Foto do escritor: NOVACULTURA.infoNOVACULTURA.info


Os gêneros de música urbana reconhecidos como mais autenticamente cariocas – a marcha e o samba - surgiram da necessidade de um ritmo para a desordem do Carnaval.


Até os primeiros anos do presente século, as músicas cantadas no Carnaval tanto podiam ser os velhos estribilhos de sabor africano divulgados pelos antigos ranchos da Saúde, ou pelo cucumbis e afoxés de escravos, como as poucas, modas sertanejas e até as valsas dos brancos, lançadas durante o ano em partituras para piano.


Isto se dava porque o Carnaval, mal saído do entrudo – que não levava em conta a música, mas a brincadeira grossa de molhar os passantes com seringas d’água –, ainda não possuía qualquer organização.


Foram os ranchos que, ao adotarem a formação das procissões religiosas, instituíram um mínimo de disciplina em meio ao caos do Carnaval sugerindo desde logo à Maestrina Chiquinha Gonzaga , em 1899, motivo para a marcha Ó Abre Alas, declaradamente inspirada na cadência que os negros imprimiam à passeata enquanto desfilavam cantando suas músicas “bárbaras”.


De saída, porém, é preciso notar que, embora criada cerebrina mente por uma compositora da classe média, nesse ano de 1899 , a marcha, para se vulgarizar, teria que esperar pelo menos 20 anos, até que os ranchos carnavalescos – numa curiosa a trajetória de ascensão social – deixassem de ser coisa exclusiva de negros para admitir a mestiçagem e o semi-eruditismo de músicos que os transformariam em verdadeiras orquestras ambulantes.


Assim, como explicar que, pela necessidade de encontrar um ritmo para uma festa de rua, as primeiras camadas urbanas modernas do Rio de Janeiro tenham chegado a essa criação de dois gêneros de música a marcha e o samba?
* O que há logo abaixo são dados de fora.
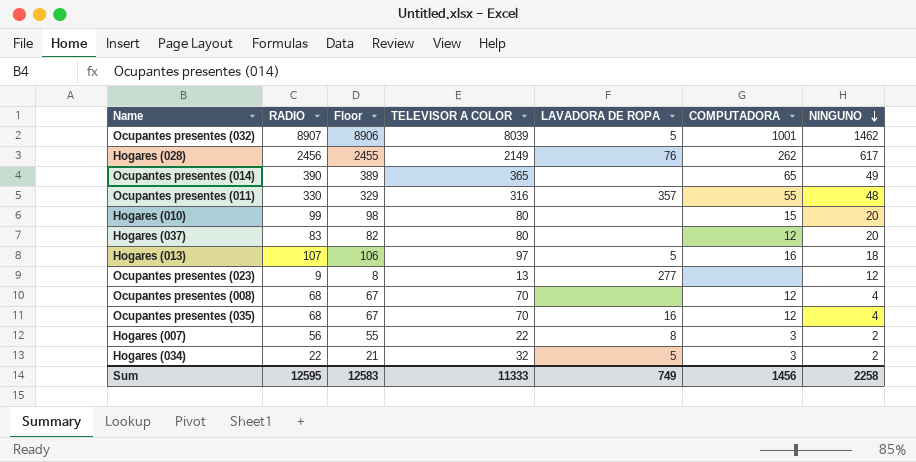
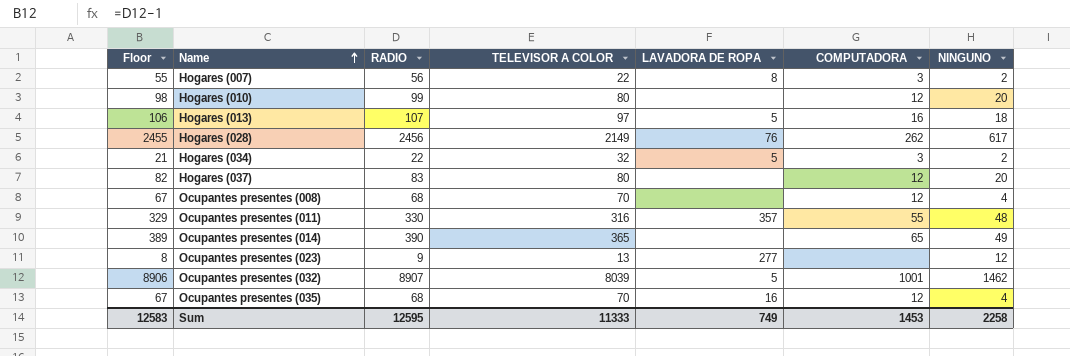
row order: NINGUNO descending -> Name ascending
column Floor | position: 3 -> 1
Hogares (010) | COMPUTADORA: 15 -> 12
Sum | COMPUTADORA: 1456 -> 1453

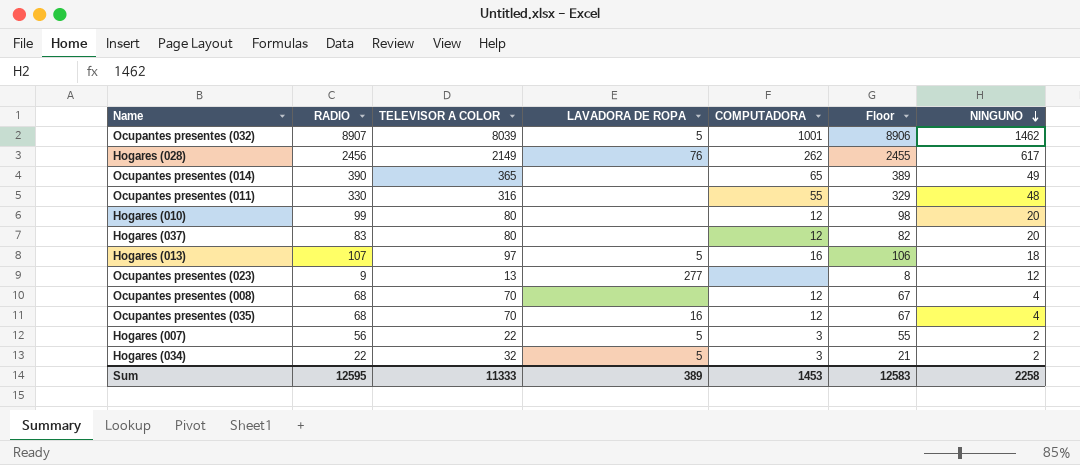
row order: Name ascending -> NINGUNO descending
column Floor | position: 1 -> 6
Ocupantes presentes (011) | LAVADORA DE ROPA: 357 -> none
Hogares (007) | LAVADORA DE ROPA: 8 -> 5
Sum | LAVADORA DE ROPA: 749 -> 389

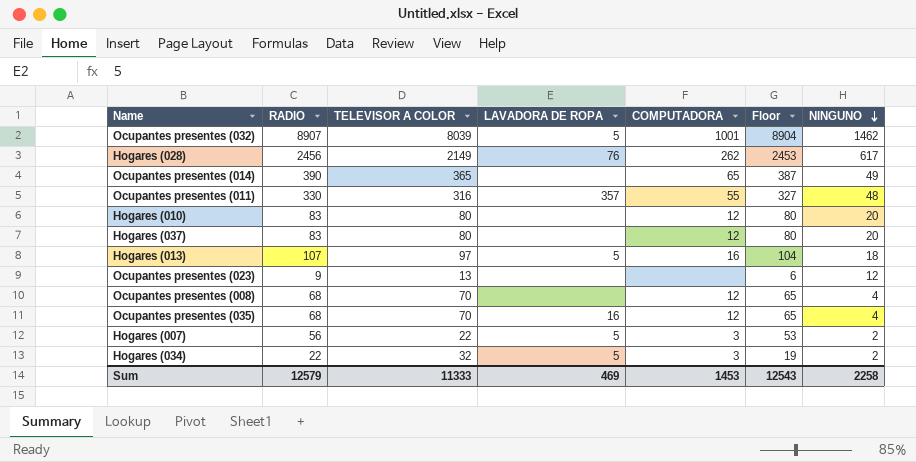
column Floor | formula: [RADIO] - 1 -> [RADIO] - 3
Ocupantes presentes (011) | LAVADORA DE ROPA: none -> 357
Hogares (010) | RADIO: 99 -> 83
Ocupantes presentes (023) | LAVADORA DE ROPA: 277 -> none
Sum | RADIO: 12595 -> 12579
Sum | LAVADORA DE ROPA: 389 -> 469
Sum | Floor: 12583 -> 12543

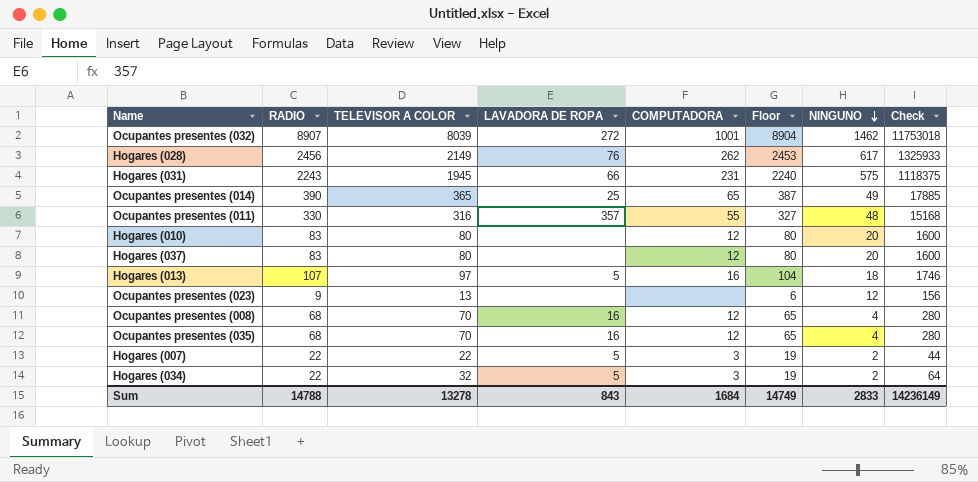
column Check | formula: none -> [TELEVISOR A COLOR] * [NINGUNO]
Ocupantes presentes (032) | LAVADORA DE ROPA: 5 -> 272
row Hogares (031): none -> 2243 | 1945 | 66 | 231 | 2240 | 575 | 1118375
Ocupantes presentes (014) | LAVADORA DE ROPA: none -> 25
Ocupantes presentes (008) | LAVADORA DE ROPA: none -> 16
Hogares (007) | RADIO: 56 -> 22
Hogares (007) | Floor: 53 -> 19
Sum | RADIO: 12579 -> 14788
Sum | TELEVISOR A COLOR: 11333 -> 13278
Sum | LAVADORA DE ROPA: 469 -> 843
Sum | COMPUTADORA: 1453 -> 1684
Sum | Floor: 12543 -> 14749
Sum | NINGUNO: 2258 -> 2833

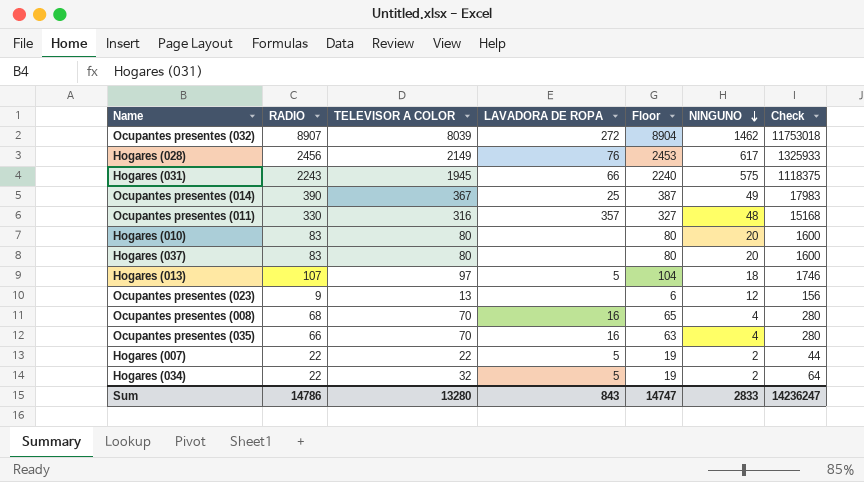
column COMPUTADORA | position: 5 -> none
Ocupantes presentes (014) | TELEVISOR A COLOR: 365 -> 367
Ocupantes presentes (014) | Check: 17885 -> 17983
Ocupantes presentes (035) | RADIO: 68 -> 66
Ocupantes presentes (035) | Floor: 65 -> 63
Sum | RADIO: 14788 -> 14786
Sum | TELEVISOR A COLOR: 13278 -> 13280
Sum | Floor: 14749 -> 14747
Sum | Check: 14236149 -> 14236247

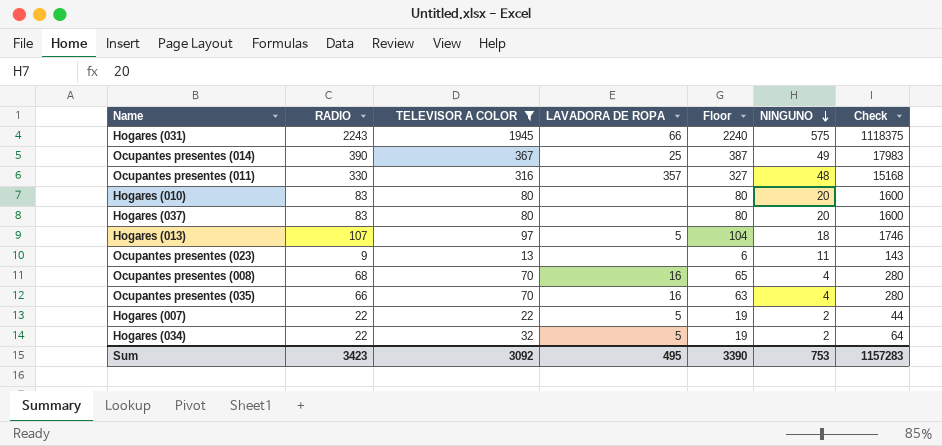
filter: none -> TELEVISOR A COLOR <= 1945
Ocupantes presentes (023) | NINGUNO: 12 -> 11
Ocupantes presentes (023) | Check: 156 -> 143
Sum | RADIO: 14786 -> 3423
Sum | TELEVISOR A COLOR: 13280 -> 3092
Sum | LAVADORA DE ROPA: 843 -> 495
Sum | Floor: 14747 -> 3390
Sum | NINGUNO: 2833 -> 753
Sum | Check: 14236247 -> 1157283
Foi assim.


Aparecidos os ranchos de Carnaval no Rio de Janeiro por volta de 1870, quando entre a população branca grupos de portugueses andavam ainda pela cidade malhando bumbos no Zé-Pereira, e nacionais da classe média dançavam polcas e schottisches pela rua, o Carnaval carioca passou a sentir os efeitos do adensamento súbito da sua população. A liberação da mão de obra escrava, com a decadência do cultivo do café no vale do Paraíba, do lado Fluminense, e a formação das primeiras empresas industriais, passaram a diferenciar a população, criando toda uma gama de distinções sociais. Havia os escravos, e logo os ex escravos, igualados a massa dos trabalhadores braçais, formando a classe baixa; os artífices, empregados do comércio e o pessoal subalterno dos serviços públicos, oficiais ou particulares, constituindo uma baixa classe média; os pequenos comerciantes e os burocratas compondo a classe média propriamente dita e, finalmente, os doutores e os grandes comerciantes constituindo a precária burguesia, cuja elite era representada pela minoria dos donos de terras e pelos capitalistas e proprietários em geral.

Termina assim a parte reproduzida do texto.